15. April 2014
Viele Turniere haben zum Ziel, an (Schach-)Persönlichkeiten der Vergangenheit zu erinnern. Memorials oder Gedenkturniere begegnen uns immer wieder. Ich schätze diese Art einem Turnier einen tieferen Sinn zu geben sehr. Ich habe mich dieser Methode der Verbindung von vergangenem und Gegenwart als Turnierorganisator selbst bedient und in Bremen das Carl Carls Memorial ins Leben gerufen. In Berlin gab es 2011 ein Kurt Richter Gedenkturnier. Es gibt weitere Beispiele, wo man auf regionaler Ebene versucht hat, an Teile der eigenen Vergangenheit zu erinnern.
Auch auf der großen Bühne funktioniert und begeistert dieser Gedanke. In Moskau gibt es alljährlich das Tal Memorial. Es ist jedes Mal ein absolutes Top-Event, das mich immer in seinen Bann zieht. Ich verfolge auch andere Top-Turniere und noch viele weitere. Aber Memorials sind für mich etwas Besonderes.
Es gibt tolle weitere Beispiele. Das Aljechin Memorial 2013 ist so eines. Hier wurde viel Wert auf die Auswahl der Location gelegt. Es gibt Capablanca Memorials, Botvinnik oder Bronstein. Es fehlt ein Lasker Memorial – aber mal sehen, was die Zukunft so bringt.
Szenenwechsel: Es ist der 17.03.2012. Der damalige Vorsitzende der Bremer Schachgesellschaft von 1877 geht ins Weserstadion. Aber nicht um Fußball zu schauen - die Begegnung Werder Bremen gegen Baden-Baden war die Spitzenpaarung des Wochenendes in der 1. Schachbundesliga und wurde – aus Bremer Sicht – im heimischen Weserstadion ausgetragen. Es stand die Frage im Raum, ob wohl Vishy Anand kurz vor seinem WM-Match gegen Gelfand eingesetzt werden würde. Und tatsächlich kam er durch die Tür und nahm am 1. Brett Platz.
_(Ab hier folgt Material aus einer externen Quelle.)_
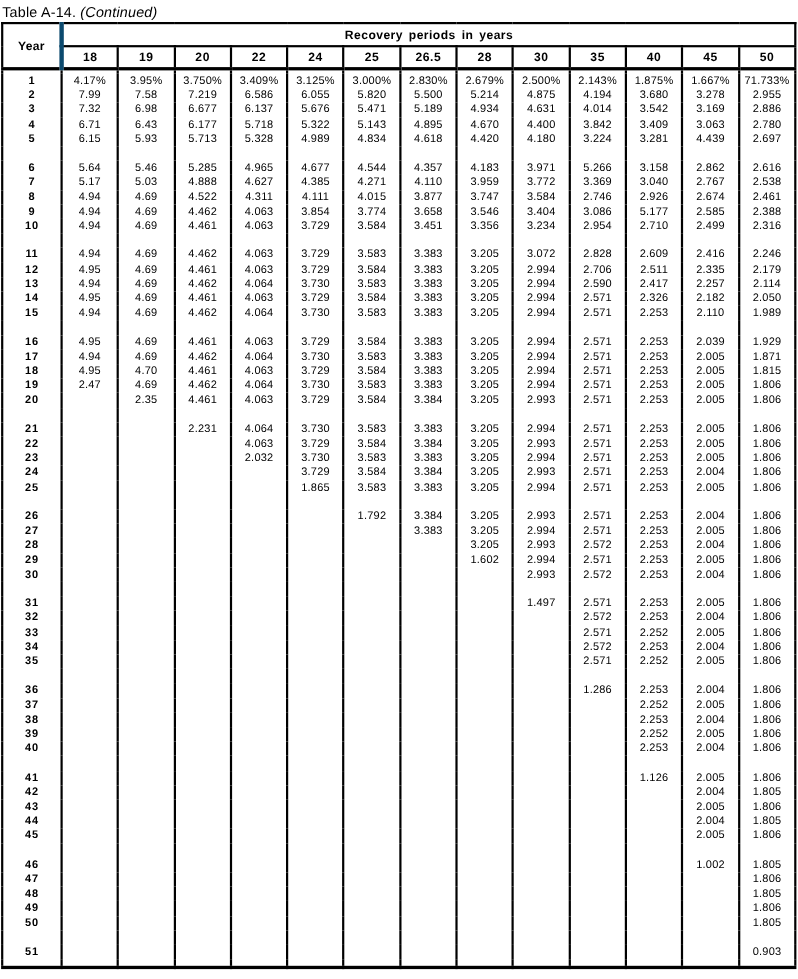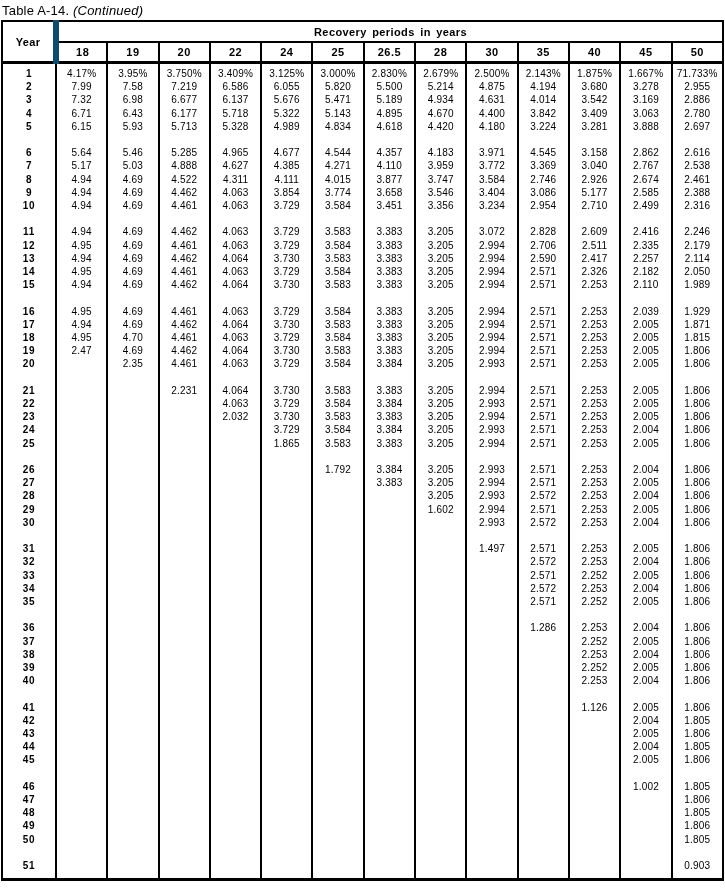--- a/index.html
+++ b/index.html
@@ -33,7 +33,7 @@
   }
   th { font-size: 11px; font-weight: bold; }
   th.year-head {
-    border-right: 6px solid #0c4a6e;
+    border-right: 4px solid #0c4a6e;
     border-bottom: 3px solid #000;
     letter-spacing: 0.3px;
   }

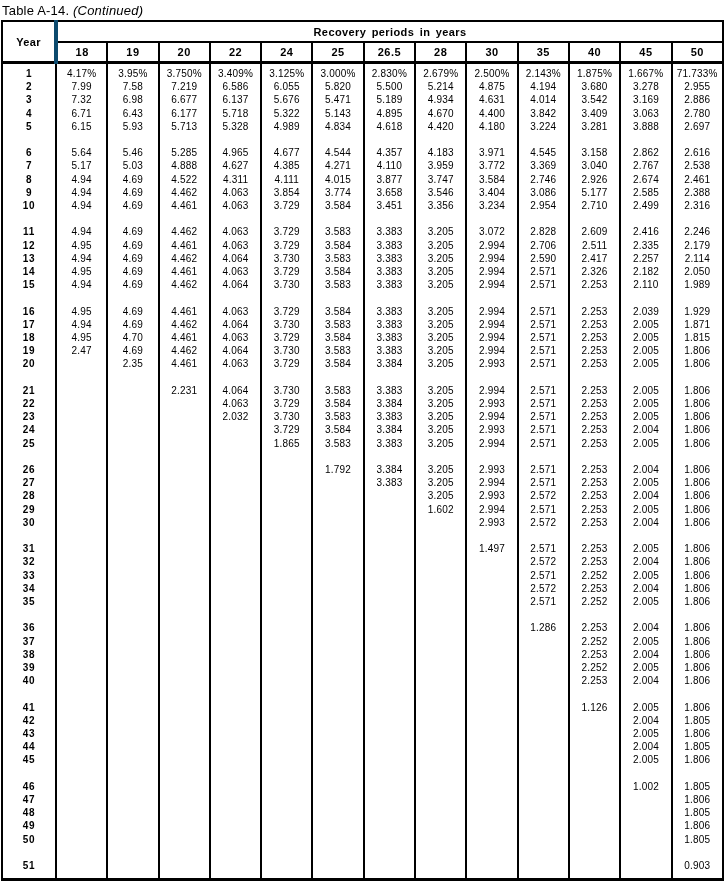--- a/index.html
+++ b/index.html
@@ -189,7 +189,7 @@
         <td>4.180</td>
         <td>3.224</td>
         <td>3.281</td>
-        <td>3.888</td>
+        <td>4.439</td>
         <td>2.697</td>
       </tr>
       <tr class="spacer">

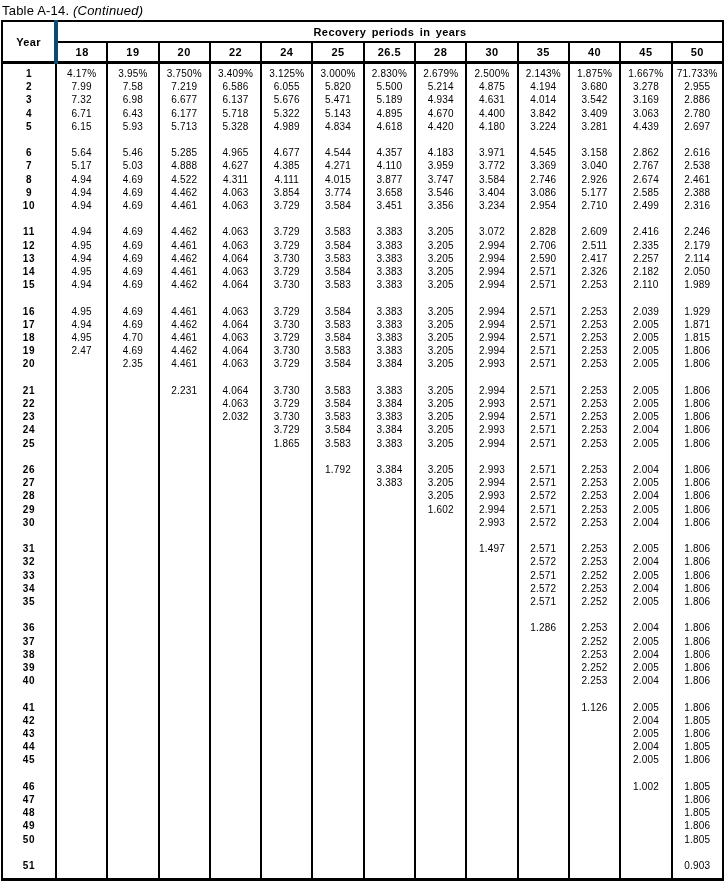--- a/index.html
+++ b/index.html
@@ -219,7 +219,7 @@
         <td>4.357</td>
         <td>4.183</td>
         <td>3.971</td>
-        <td>4.545</td>
+        <td>5.266</td>
         <td>3.158</td>
         <td>2.862</td>
         <td>2.616</td>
Man rechnete damit, dass Werder in Bestbesetzung antritt was bedeutet hätte, dass an Brett 1 Vugar Gashimov spielt.
Aber Vugar Gashimov spielte an jenem Tag nicht für Werder Bremen. Er spielte überhaupt nicht mehr. Stattdessen nahm er den Kampf um sein Leben auf, den er am 10.01.2014 mit nur 27 Jahren verlor.
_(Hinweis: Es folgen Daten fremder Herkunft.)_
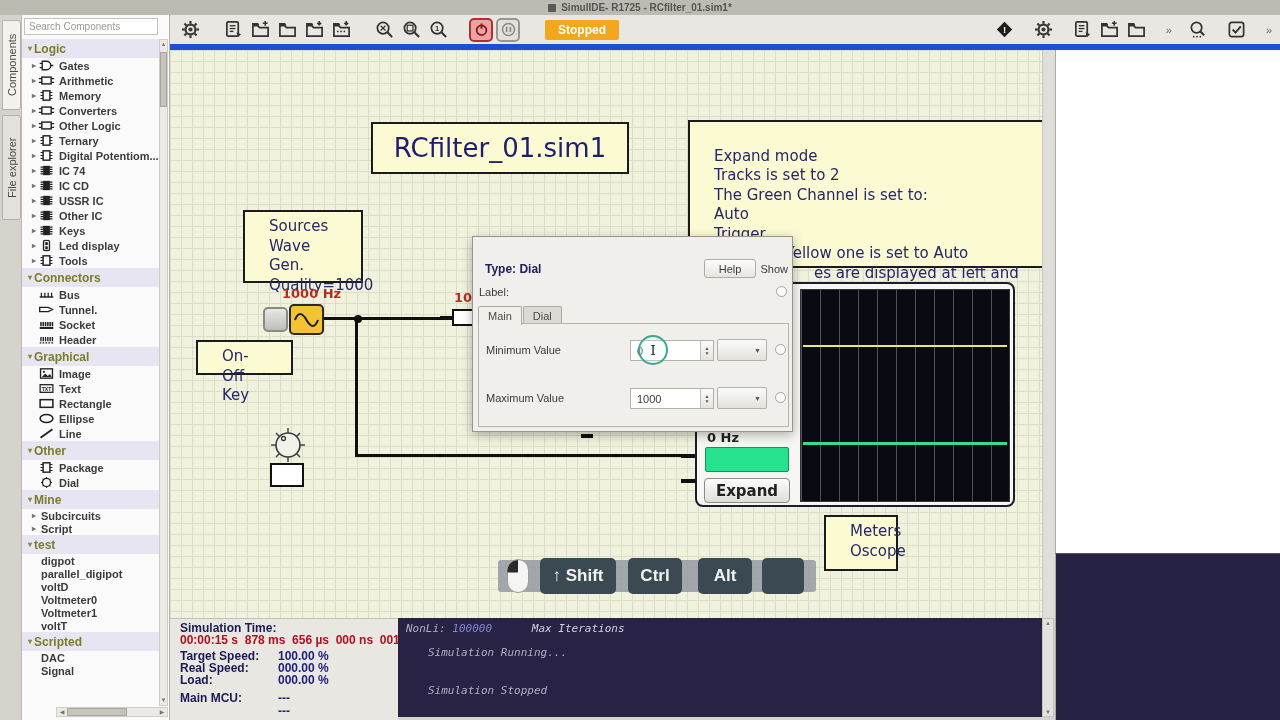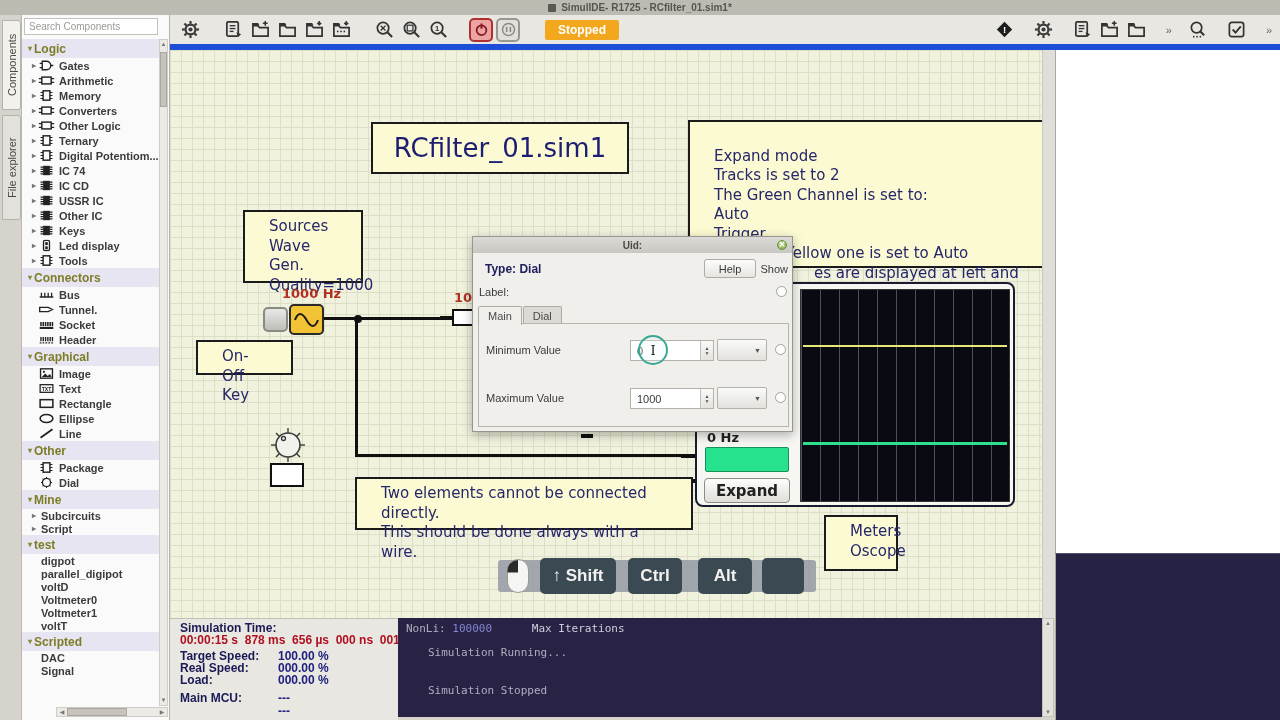--- a/index.html
+++ b/index.html
@@ -752,10 +752,6 @@
   </div>
 
   <div id="dialog">
-    <div id="dlg-title">
-      <span>Uid:</span>
-      <div id="dlg-close">✕</div>
-    </div>
     <div id="dlg-type">Type: Dial</div>
     <div id="dlg-help">Help</div>
     <div id="dlg-show">Show</div>

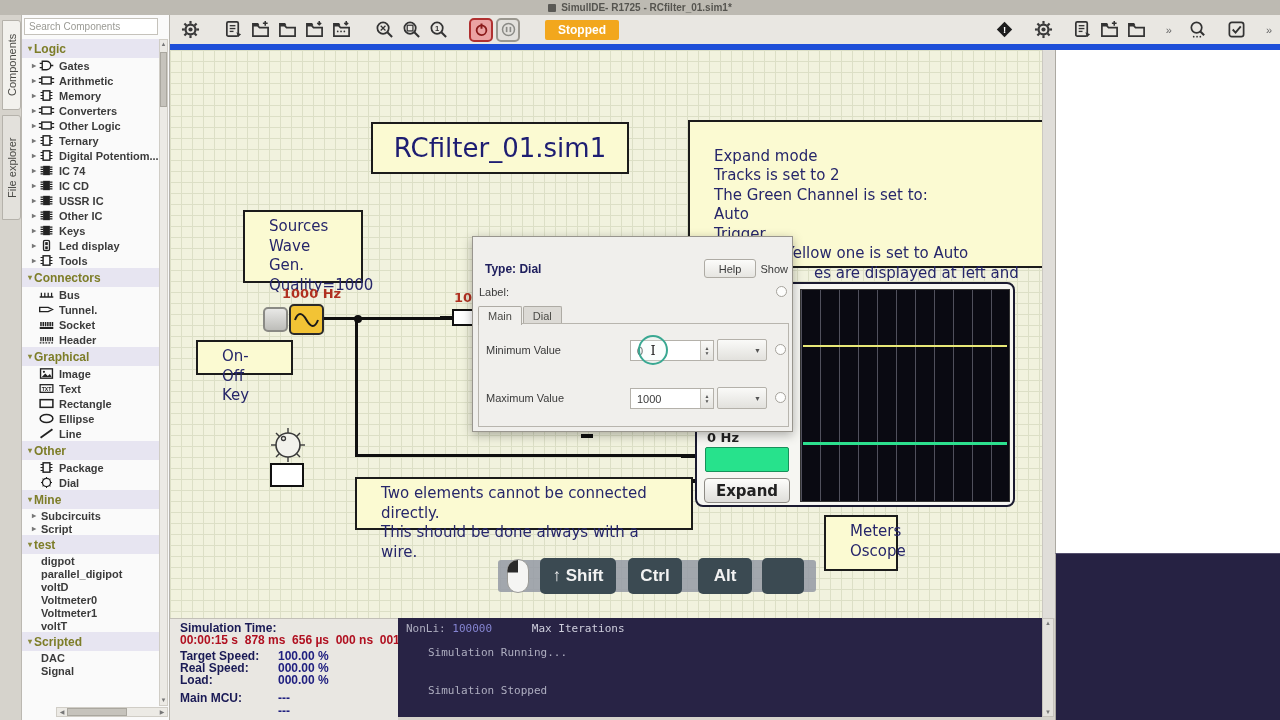--- a/index.html
+++ b/index.html
@@ -724,8 +724,6 @@
   </svg>
   <div id="dialbox"></div>
 
-  <div class="note" style="left:185px;top:427px;width:338px;height:53px;">Two elements cannot be connected directly.
-This should be done always with a wire.</div>
 
   <div id="scope">
     <div id="scopefreq">0 Hz</div>

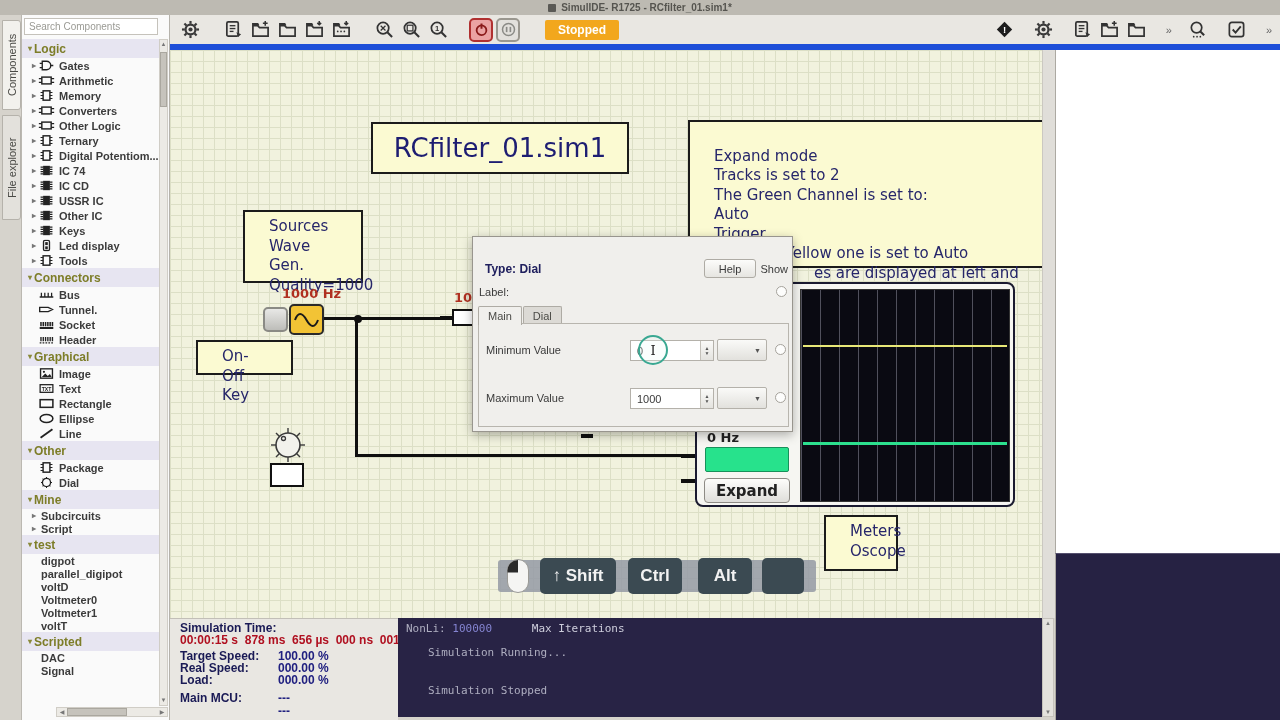--- a/index.html
+++ b/index.html
@@ -123,7 +123,7 @@
   #siminfo .val{position:absolute;left:108px;color:#202080;}
   #simtime{position:absolute;left:10px;top:14px;color:#b01020;white-space:pre;}
   #console{position:absolute;left:398px;top:618px;width:644px;height:99px;background:#282345;
-    font-family:"DejaVu Sans Mono",monospace;font-size:11px;color:#cfcfdd;}
+    font-family:"DejaVu Sans Mono",monospace;font-size:11px;color:#cfcfdd;font-style:italic;}
   #console .ln{position:absolute;left:8px;white-space:pre;}
   #console .num{color:#8585d2;}
   #console .dim{color:#aeaec0;}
In wenigen Tagen ist es so weit. In Shamkir, Aserbaidschan findet ein Turnier zu Ehren von Vugar Gashimov statt. Organisator ist der aserische Schachverband. Teilnehmen werden Magnus Carlsen, Fabiano Caruana, Hikaru Nakamura, Sergej Karjakin sowie Shakhriyar Mamedyarov und Teimour Radjabov.
Die Freundin von Vugar Gashimov schreibt bei ChessBase bewegende Worte, die einen faszinierenden Menschen beschreiben.
So sehr ich auch Memorials mag – ich wünsche mir von ganzem Herzen, dass diese und etwaige zukünftige die einzigen Memorials bleiben, die für einen mit 27 Jahren verstorbenen Menschen stattfinden. Rest in peace, Vugar. Das Leben ist nicht immer fair!